I agree that you overtreated the low. We all do that sometimes. I also agree that it is hard to wait for a BG to come down. But if you don’t wait, you will stacking insulin, which can really be a mess.
When my BG gets really high, my ususal correction factor is too low. Usually, one units reduces my BG 65 points. But if I am over 200, it usually takes a 1 to 50 ratio. If I go over 300 (rarely…) I will usually take the correction and add one unit.
You would know if the pump was not working, unless the battery dies. My battery died suddenly overnight and Medtrqaonic sent me a new cap, and all has been well.
I stilll use juice to treat lows, as it works fast. Also carbonated beverages with sugar work really fast because of the fizz.
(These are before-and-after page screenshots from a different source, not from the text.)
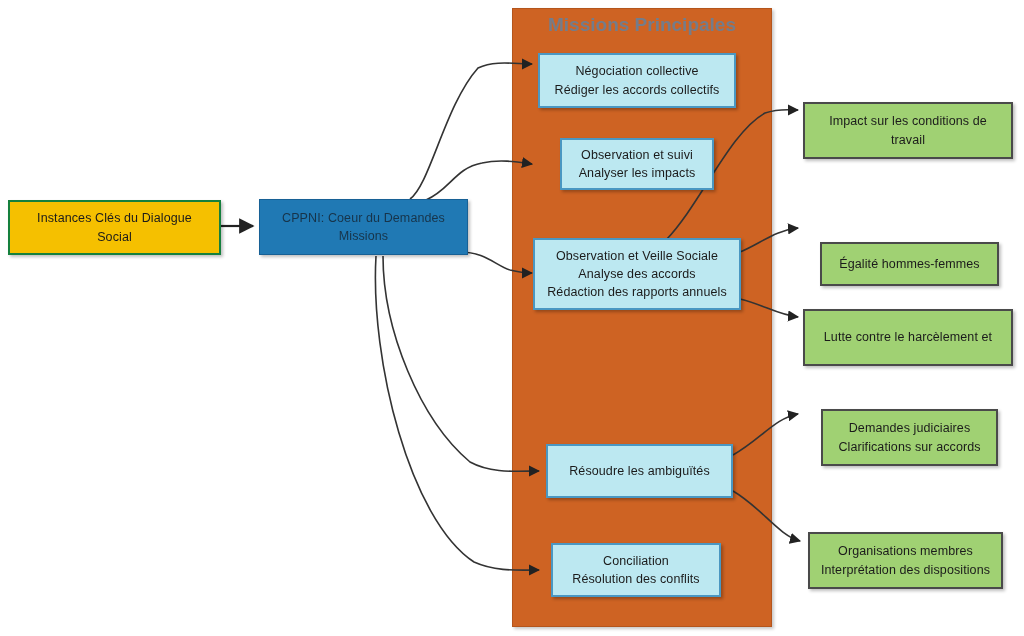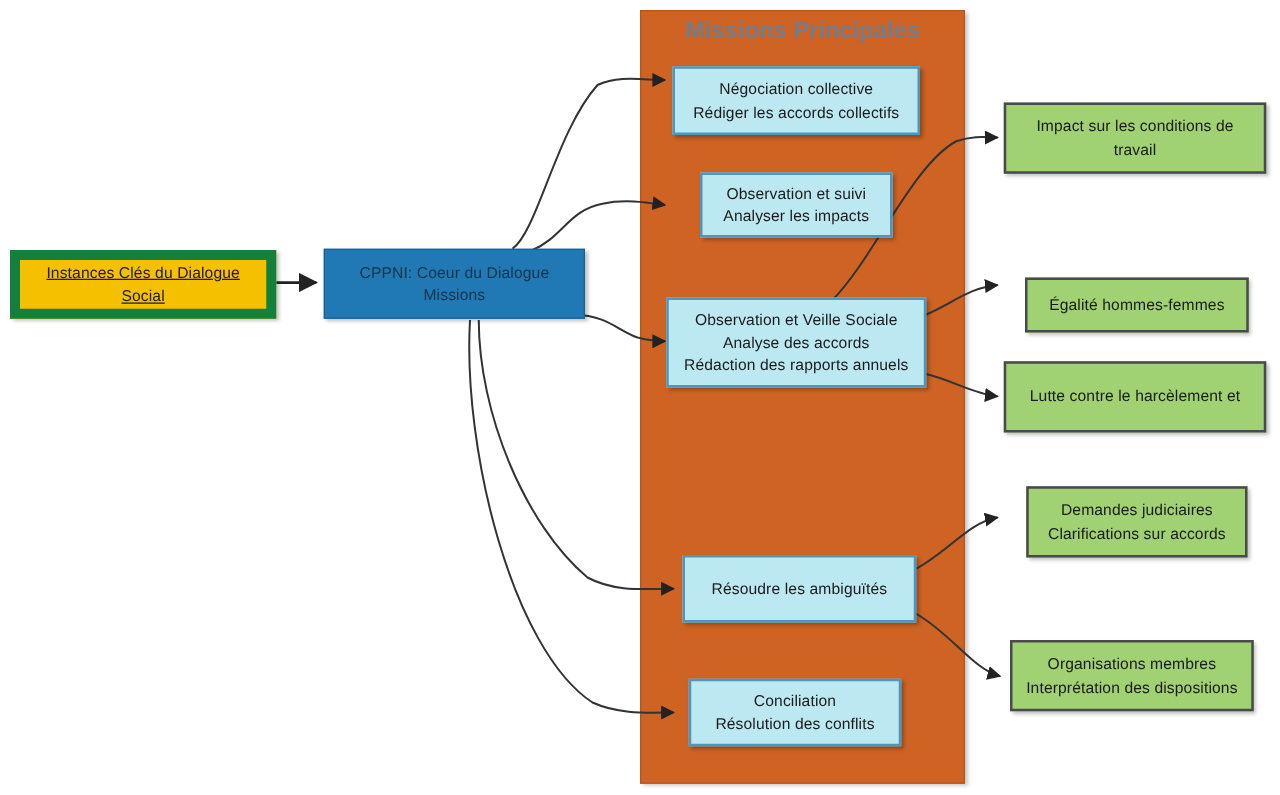"Impact sur les conditions de" .n-green { margin-top: none -> 20px }
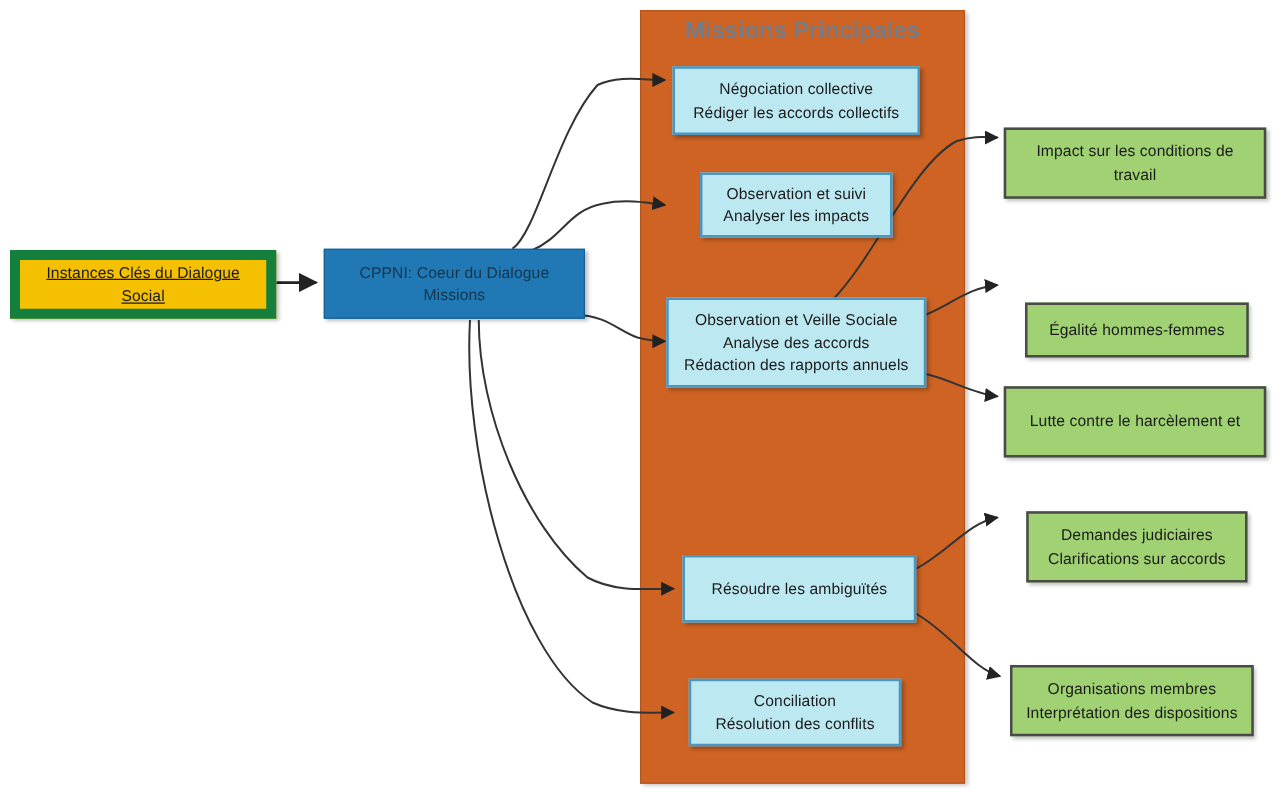"Instances Clés du Dialogue" .n-yellow { border: 8px solid #15803d -> 2px solid #15803d; text-decoration: underline -> none }
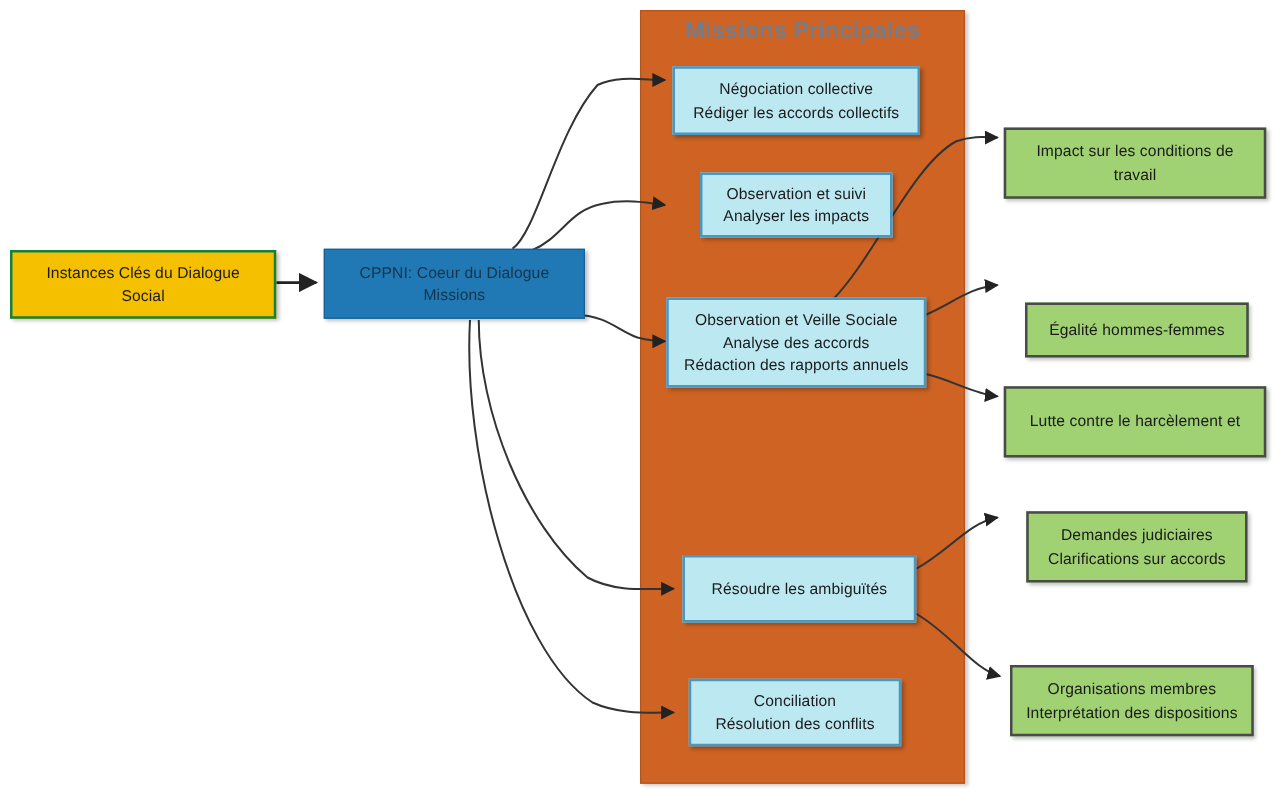"CPPNI: Coeur du Dialogue" div { text: Dialogue -> Demandes }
Coke now makes a really small can of soda, and I wonder if that is for those of us with D? I have juice boxes everywhere–car, work, and I carry skittles in my purse. It is awful to be low and not have anything to treat it with.
how long do you wait to get your sugar up to figure out your ratio?
I was also told in classes that you are supposed to eat something with protein/fat to hold the sugar, which is why I gave her the ring ding. & I don’t give any bolus for that either. Perhaps I need to reeducate myself!